Wie erwartet hielt Joan einen Moment inne, aber als sie sah, dass Leonel keine weiteren Erklärungen geben wollte, akzeptierte sie es gelassen.

"Ich verstehe... Ich hoffe, es kommt der Tag, an dem Eure Schwester sich erholt. Ich bin allerdings sehr an Euren Fähigkeiten interessiert. Könnt Ihr mir mehr darüber erzählen?"

"Selbst wir wissen nicht viel." Leonel achtete darauf, ohne Zögern in seiner Stimme zu antworten. Er wollte den Eindruck erwecken, dass er Joan vollkommen vertraute und keine Vorbehalte hatte, ihr alles zu erzählen. "Wir wissen nur, dass wir um ein Vielfaches stärker, schneller und gewandter sind als andere. Wir können es nur als Werk Gottes bezeichnen. Als wir von Euren Taten hörten, fühlten wir, dass es niemand Besseren gäbe, der mit uns mitfühlen könnte."

Leonel hatte das Gefühl, dass Joans Blick sich etwas erweichte und ihr Lächeln aufrichtiger wurde.

So wurden Leonel und Joan in das Schloss Blois geführt. Oder vielmehr wurden sie zu einem Quartier in der äußeren Burg gebracht.

Burgen waren praktisch Städte innerhalb von Mauern. Sie waren in mehrere Schichten unterteilt, die jeweils ihre eigenen Schutzmauern hatten, normalerweise versetzt, damit es schwieriger war, ihre Tore in einem Zug zu durchbrechen.

Es war bereits ein Privileg für Leonel und Aina, so weit zu kommen. Aber es schien auch, dass sie sich sehr schnell bewähren mussten, denn nicht einmal einen Tag später wurde ein Marsch nach Patay angekündigt.

'... So beginnt es also... Der Geschichte nach wird dies Joans letzter großer Sieg sein. Danach wird König Karl gekrönt werden. Sie wird dann bei der Rückeroberung von Paris scheitern, bevor sie schließlich in ihrer Schlacht um Compiègne gefangen genommen wird.'

**

"Du sagst, es gibt zwei weitere wie dich, Joan?"

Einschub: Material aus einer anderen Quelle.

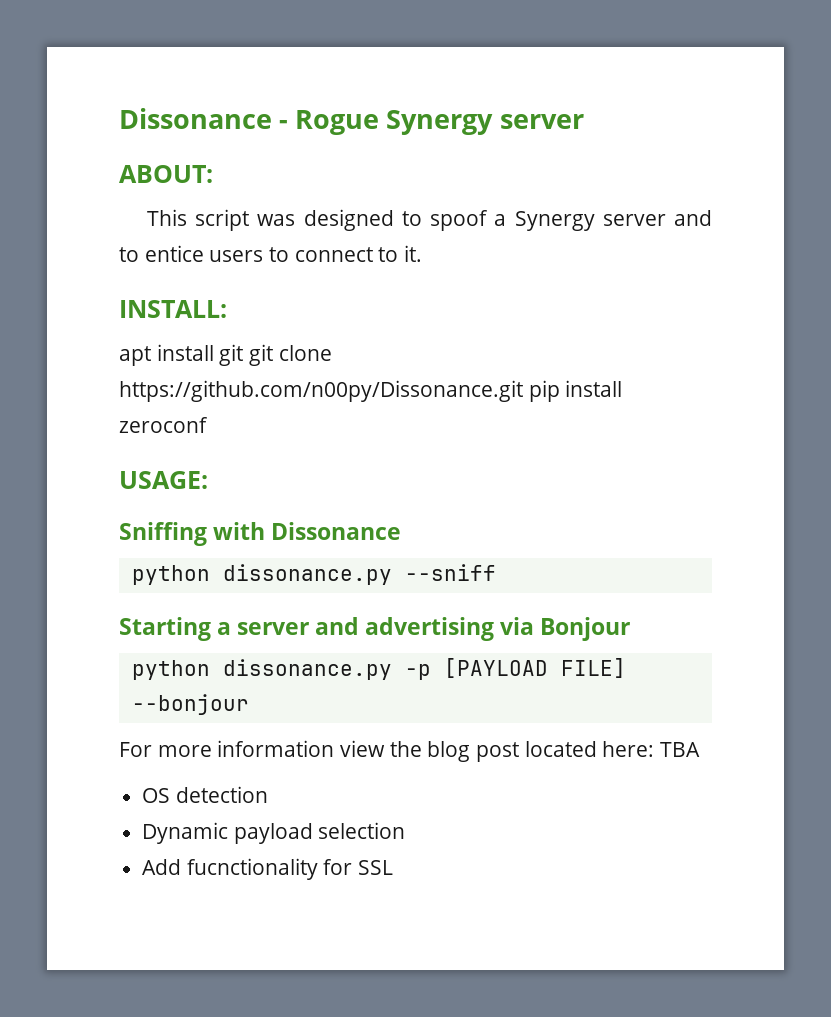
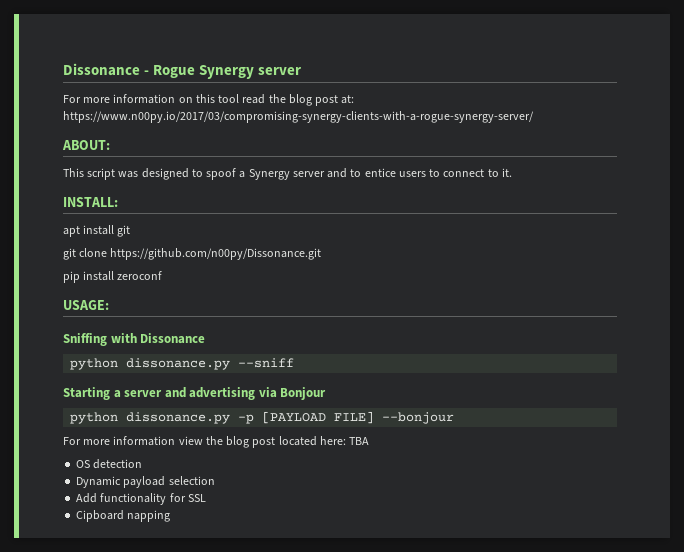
+ For more information on this tool read the blog post at: https://www.n00py.io/2017/03/compromising-synergy-clients-with-a-rogue-synergy-server/
- apt install git git clone https://github.com/n00py/Dissonance.git pip install zeroconf
+ apt install git
+ git clone https://github.com/n00py/Dissonance.git
+ pip install zeroconf
- Add fucnctionality for SSL
+ Add functionality for SSL
+ Cipboard napping

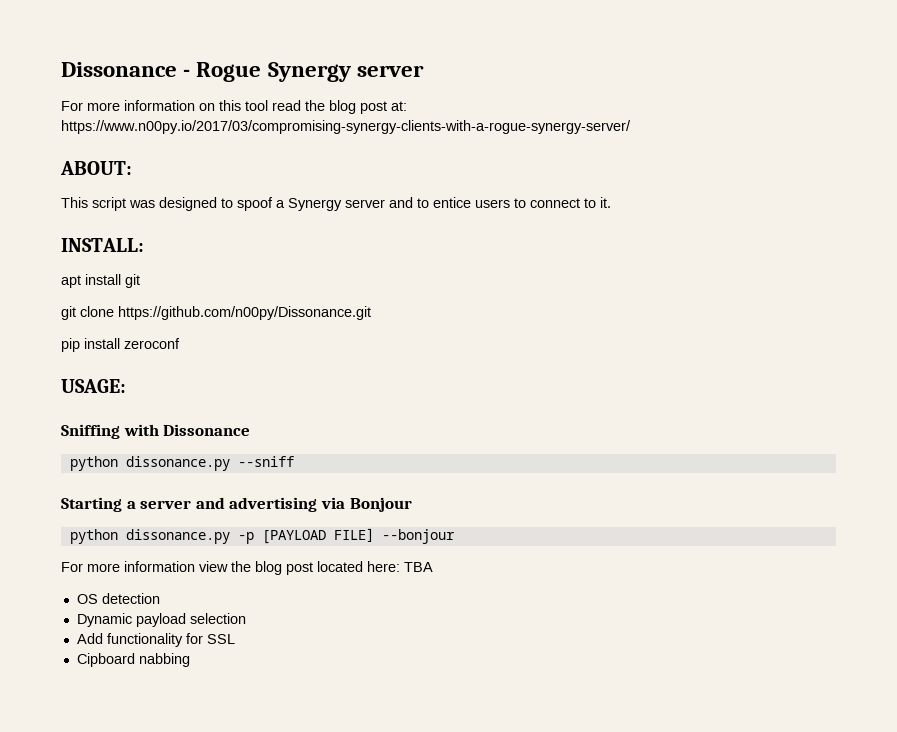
- Cipboard napping
+ Cipboard nabbing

"Ja, mein König. Dank ihnen können wir unsere Schlacht um Patay vorziehen. Laut General Franck haben sie allein eine Armee von 20.000 Mann fast vollständig vernichtet und sie zum Rückzug gezwungen. Der Bruder kämpfte insbesondere einen halben Tag lang allein."

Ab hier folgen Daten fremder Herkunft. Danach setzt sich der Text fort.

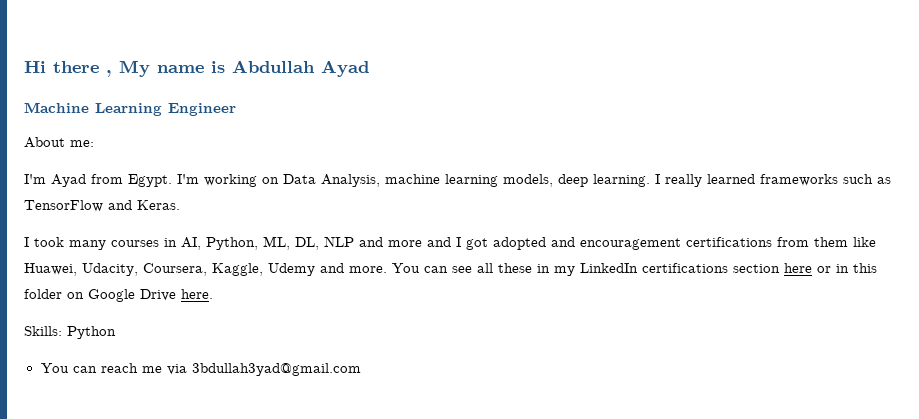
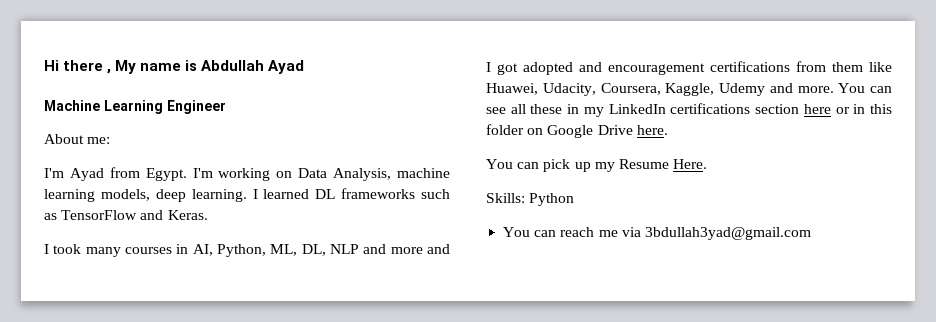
- I really learned frameworks such as TensorFlow and Keras.
+ I learned DL frameworks such as TensorFlow and Keras.
+ You can pick up my Resume Here.

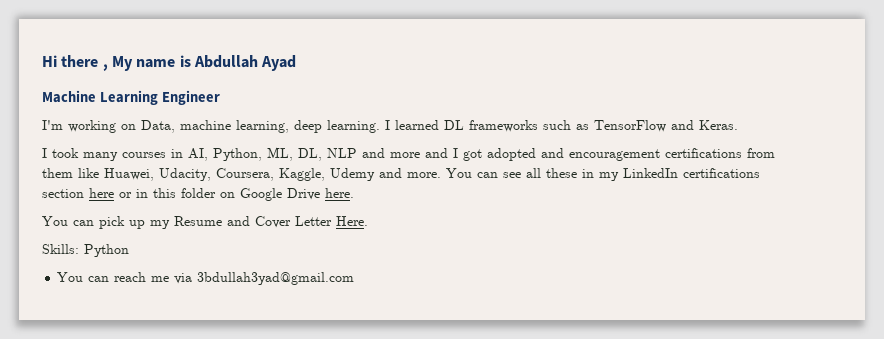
- About me:
- I'm Ayad from Egypt. I'm working on Data Analysis, machine learning models, deep learning.
+ I'm working on Data, machine learning, deep learning.
- You can pick up my Resume Here.
+ You can pick up my Resume and Cover Letter Here.

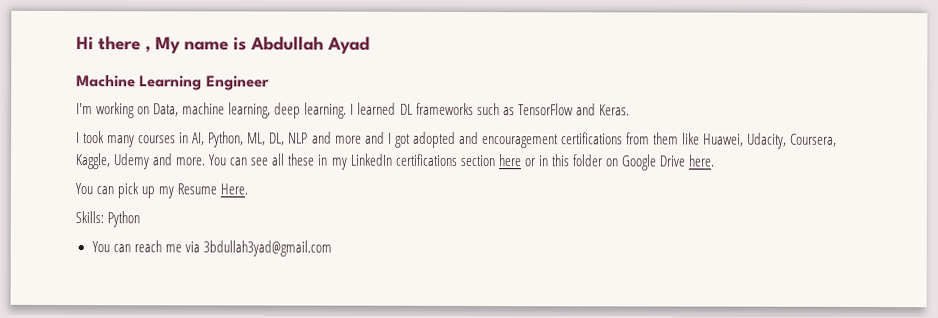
- You can pick up my Resume and Cover Letter Here.
+ You can pick up my Resume Here.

Joan kniete vor einem Thron mit einem Arm über der Brust und dem anderen fest an eine Holzkrücke geklammert. Obwohl Charles VII noch nicht offiziell gekrönt war, nannte sie ihn bereits König.

"Joan, habe ich dir nicht gesagt, dass du nicht vor mir knien musst, wenn wir unter uns sind? Ich habe dir auch gesagt, du sollst mich bei solchen Gelegenheiten Charles nennen."

Wäre Leonel hier gewesen, wäre er wahrscheinlich erneut schockiert gewesen. Der Geschichte nach war es Charles, der sich weigerte, den Befehl zu ihrer Rettung zu geben, als sie gefangen genommen wurde, was zu ihrer Hinrichtung führte.

Aber der jetzige Charles schien die kniende Schönheit geradezu zu umwerben. Er war völlig anders als der undankbare König, der sie fallen ließ, nachdem er bekommen hatte, was er wollte.